I have a very personal connection to the American Dream. I was born in Iran and came to the United States to go to college. When the Iranian Revolution occurred, I couldn't return home. My wife and I were granted political asylum and later became U.S. citizens.
We are living examples of the American Dream -- our education was all we had in exile at first. It is one thing no one can take from you. We both became college professors and last year, I was privileged to be named president of Roosevelt University.
Roosevelt University has an equally close relationship with the American Dream. It was founded in 1945 when Edward Sparling, then the president of Central YMCA College in Chicago, resigned rather than help create a bigoted and restrictive system of racial and religious admissions quotas. Inspired by his example, the faculty and students followed him and went on to found Roosevelt University, a place dedicated to the idea that the American Dream was the birthright of all citizens, not a privileged few.
As Eleanor Roosevelt, the head of our first Board of Advisors, said, the new college would be "dedicated to the enlightenment of the human spirit."
Isn't the same idea at the heart of America itself?
That doesn't mean we shouldn't think critically about the American Dream, which has always been a work in progress.
It is aspirational, and the reality struggles to keep pace with the ideal. Various people have been excluded from the dream because of their race, religion, ethnicity, gender, sexual identity, nationality and so on. But today many of us have far greater opportunities than when Thomas Jefferson first penned his famous words claiming for Americans the right to "life, liberty, and the pursuit of happiness."
Even still, we know that while the doors of opportunity have opened wider for some, for others they have narrowed.
So, we need to think carefully about what the American Dream was, what it is and what it could be. That is why Roosevelt University is initiating an annual conference, "The American Dream Reconsidered" this week. Instead of making the American Dream into an empty symbol to serve as yet one more political talking point, I believe we must reconsider what it means to all Americans.

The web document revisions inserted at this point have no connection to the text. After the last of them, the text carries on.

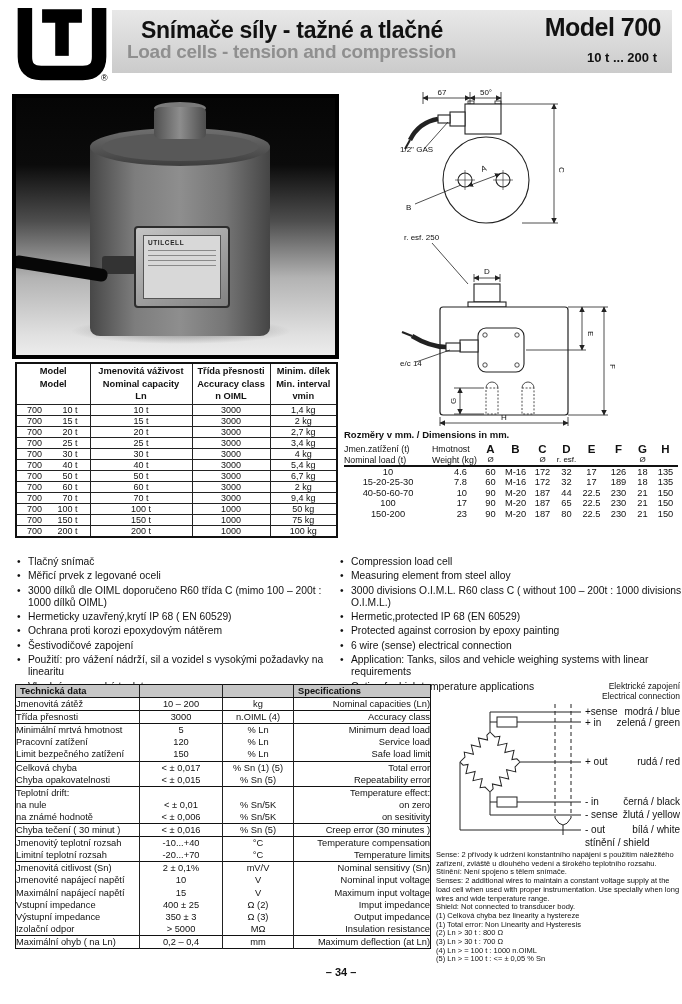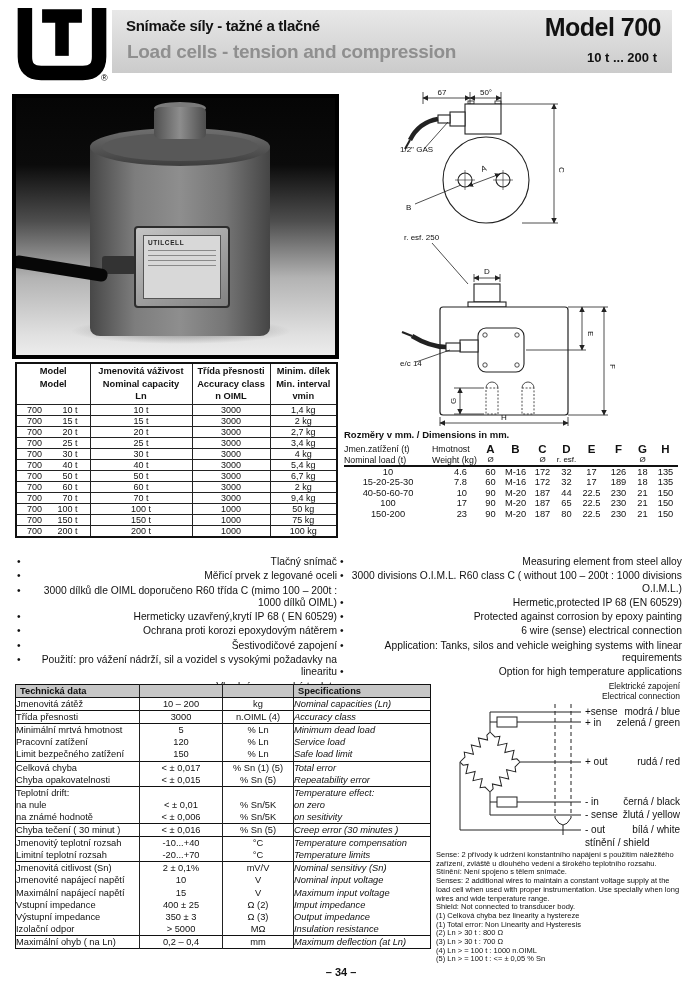--- a/index.html
+++ b/index.html
@@ -11,7 +11,7 @@
   .logo{left:16px;top:7px;}
   .hbar{left:112px;top:10px;width:560px;height:63px;
         background:linear-gradient(180deg,#e8e8e8,#cbcbcb);}
-  .title-cz{position:absolute;left:14px;top:7px;font-size:15px;font-weight:bold;letter-spacing:-.3px;}
+  .title-cz{position:absolute;left:29px;top:7px;font-size:23px;font-weight:bold;letter-spacing:-.3px;}
   .title-en{position:absolute;left:15px;top:31px;font-size:19px;font-weight:bold;color:#8f8f8f;letter-spacing:-.3px;}
   .model{position:absolute;right:11px;top:3px;font-size:25px;font-weight:bold;letter-spacing:-.5px;}
   .range{position:absolute;right:15px;top:40px;font-size:13px;font-weight:bold;}

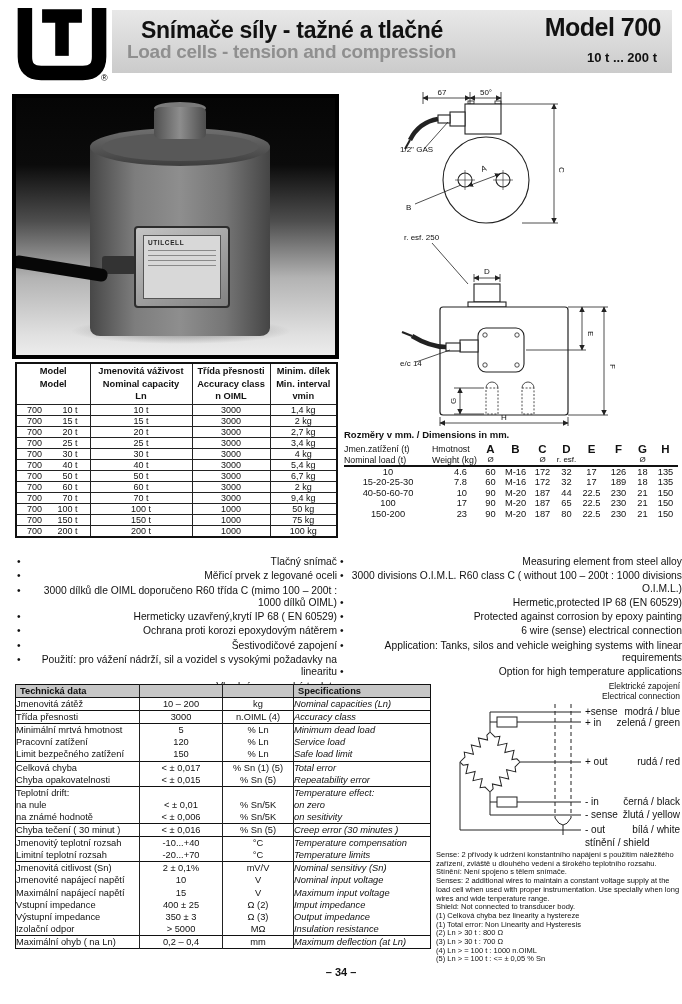--- a/index.html
+++ b/index.html
@@ -65,7 +65,7 @@
   .c-model{display:flex;justify-content:space-between;padding:0 12px 0 10px;}
 
   
-  .feats{font-size:10.3px;line-height:12.3px;text-align:right;}
+  .feats{font-size:10.3px;line-height:12.3px;}
   .feats-cz{left:15px;top:556px;width:322px;}
   .feats-en{left:338px;top:556px;width:344px;}
   .feat{position:relative;margin:0 0 2px 0;padding-left:13px;}

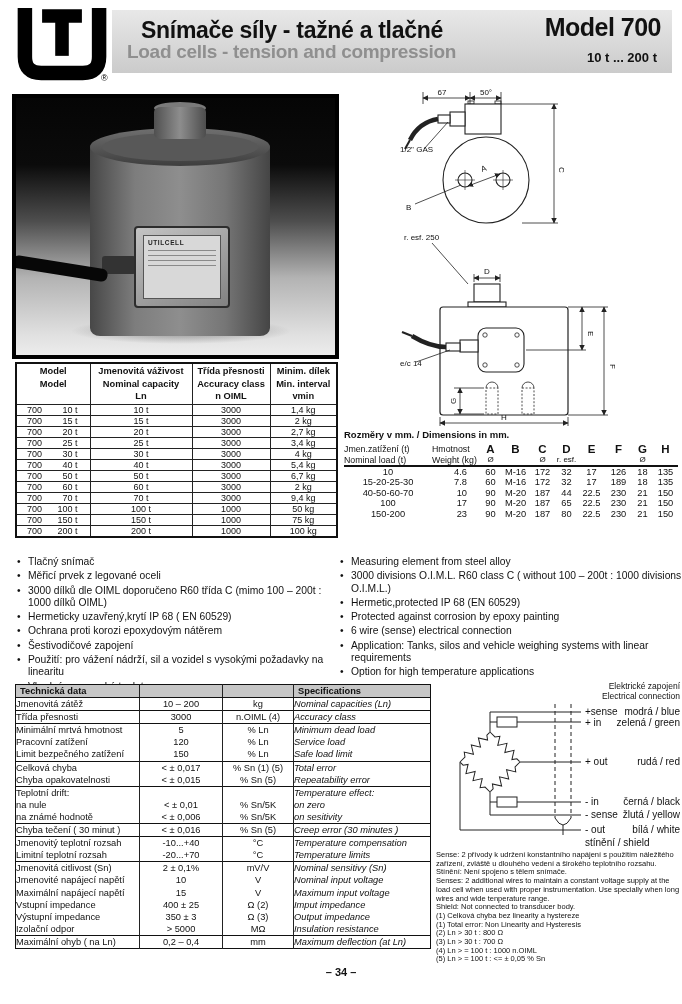--- a/index.html
+++ b/index.html
@@ -532,6 +532,7 @@
   <p class="feat">Vhodný pro vysoké teploty</p>
 </div>
 <div class="abs feats feats-en">
+  <p class="feat">Compression load cell</p>
 
   <p class="feat">Measuring element from steel alloy</p>
 

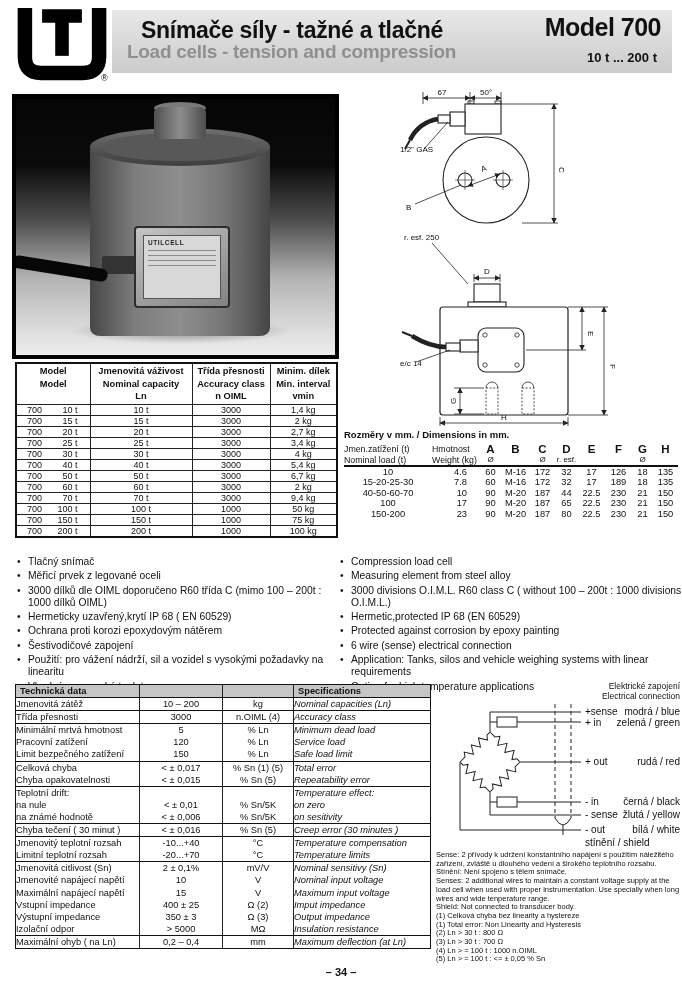--- a/index.html
+++ b/index.html
@@ -79,7 +79,7 @@
   .stable tbody{border-bottom:1px solid #111;}
   .s-cz{text-align:left;padding-left:4px;}
   .s-val,.s-unit{text-align:center;}
-  .s-en{text-align:left;padding-left:5px;font-style:italic;}
+  .s-en{text-align:right;padding-left:5px;}
 
   
   .wtitle{left:538px;top:682px;width:142px;font-size:8.5px;text-align:right;line-height:9.5px;}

In 1931, James Truslow Adams formally defined the American Dream -- which many see rooted in our 1776 Declaration of Independence. But Adams, writing during the Great Depression, believed that the American Dream promoted a better life for everyone -- a "dream of social order in which each man and each woman shall be able to attain to the fullest stature of which they are capable ... regardless of the circumstances of birth or position."
Is this still a possibility? Today we have politicians who say the American Dream is dead. I disagree. We have the capability to improve the quality of life for all our people. But do we have the will? Are we ready as individual citizens and as a nation to work together to make this happen?
I believe we must strive for a country where all citizens are provided with opportunities for education, health care, safe neighborhoods and jobs. The American Dream realized can shape a safe, fulfilling and productive future for our children and grandchildren. The American Dream is not dead. It is dormant. It is up to us to revive this powerful core of our national identity and reclaim the best of our democratic legacy.